FIGURE 2. Surgery. (A), Odontosection; (B), Implant insertion; (C), Implant placed in subcrestal position with cover screws for submerged curing; (D), Lack of friction between the implant and the bone wall.
Micro-Computed Tomography Analysis
After euthanasia of animals (after 12 weeks of implants placement), the sections of the block were preserved and fixed in 10% neutral formalin. Image acquisitions were per-formed using a multimodal SPECT/CT Albira II ARS scanner (Bruker® Corporation, Karksruhe, Germany). The acquisition parameters were 45 kV, 0.2 mA, and 0.05 mm voxels. The acquisition slices were axial, 0.05 mm thick, and 800 to 1,000 images were obtained from each piece through a flat panel digital detector with 2,400 × 2,400 pixels and a FOV (field of view) of 70 mm × 70 mm. The implants were grouped according to the three axes (transverse, coronal, and sagittal). The sagital axis was used for BCIS and PIBA measurements.
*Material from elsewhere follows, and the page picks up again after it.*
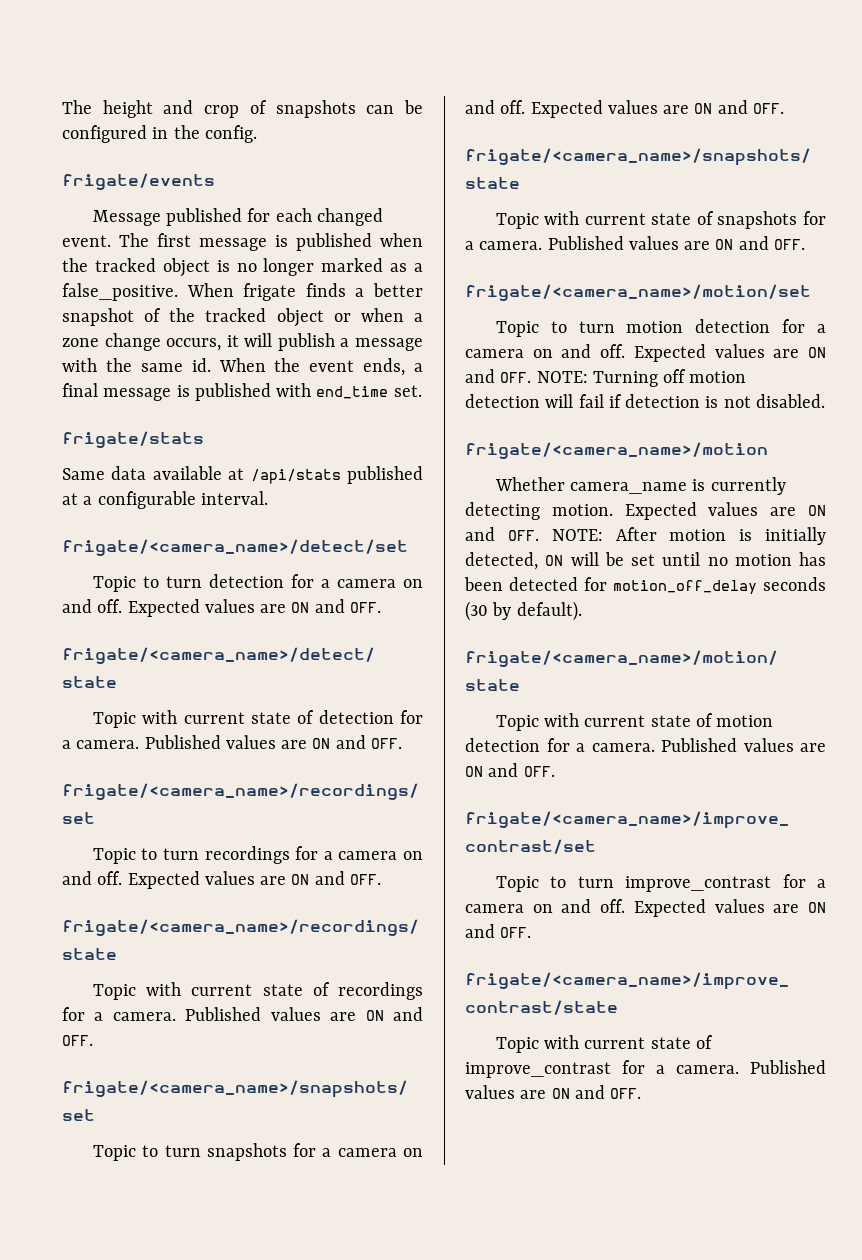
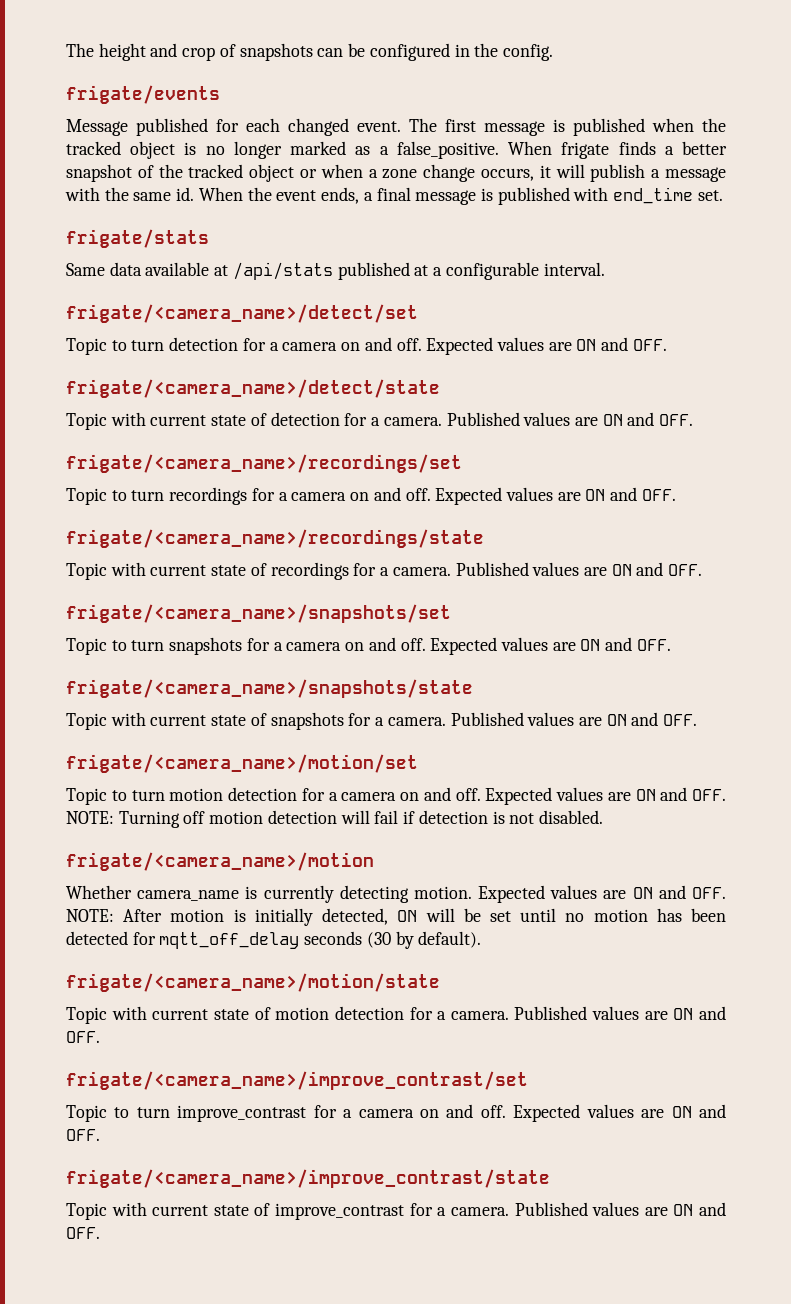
[613,580,757,594] motion_off_delay -> [159,932,300,949] mqtt_off_delay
In all images the same color scale was used (0 min and 3 max) with the same parameters in FOV (%): 90 and zoom 0.6, with a hardness of 1. The areas of interest (AoIs) were manually fixed by three micro-CT cross-sections at crestal, mid and apical levels; the apical section avoided the conical area of the implant (Figure 3). The voxels in contact with the implant surface were excluded in the measurements because they were considered artifact zones, estimating a value of 0.5 mm higher than the implant diameter for the calculation of the BCIS AoI (4 mm Ø) and 2 mm for the calculation of the PIBA AoI (5.5 mm Ø) (Figure 4).
FIGURE 3. Areas of interest (AoI) delimited by three micro-CT slices at crestal, mid and apical level.
FIGURE 4. Artifact area in white color; bone in contact with the implant surface (BCIS) in green color and peri-implant bone area (PIBA) in yellow color.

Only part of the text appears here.